Revision comparison data:
--- START ---

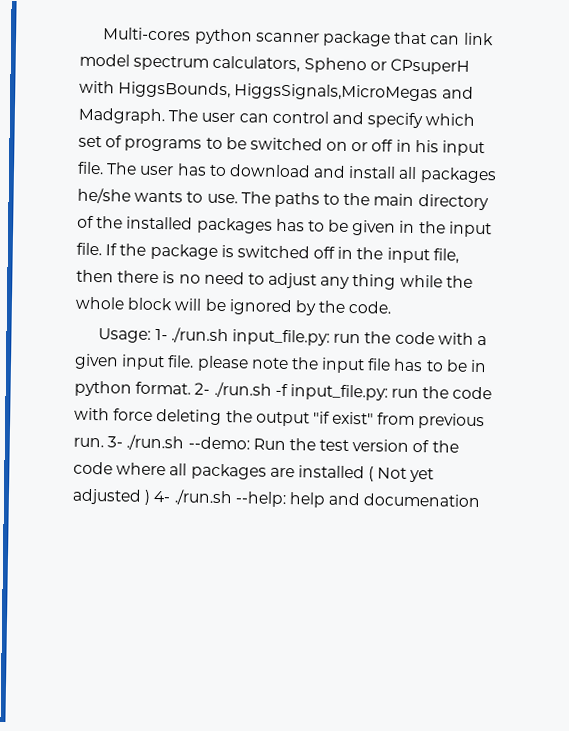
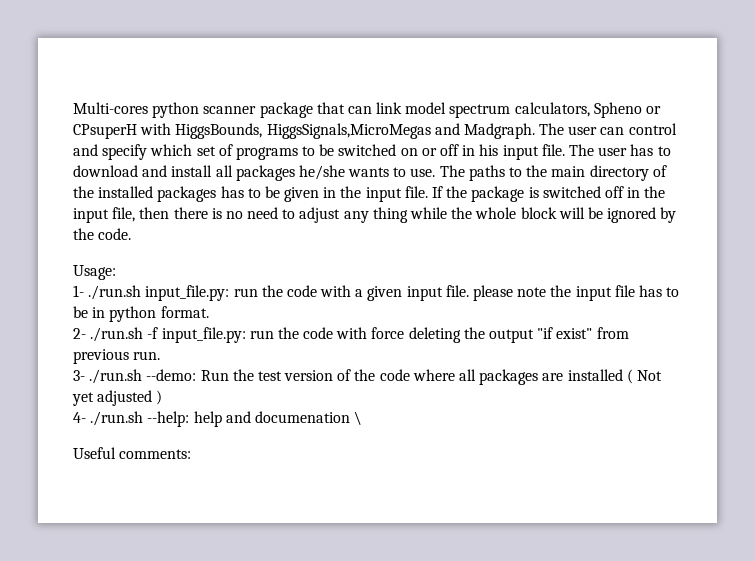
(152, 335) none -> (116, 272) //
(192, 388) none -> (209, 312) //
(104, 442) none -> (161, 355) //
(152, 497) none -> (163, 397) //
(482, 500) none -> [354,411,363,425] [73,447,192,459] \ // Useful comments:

--- END ---

Only a verbatim transcription of the lines from the one containing "(104, 442) none -> (161, 355) //" through the last line of the records counts as the answer.

Task output →
(104, 442) none -> (161, 355) //
(152, 497) none -> (163, 397) //
(482, 500) none -> [354,411,363,425] [73,447,192,459] \ // Useful comments:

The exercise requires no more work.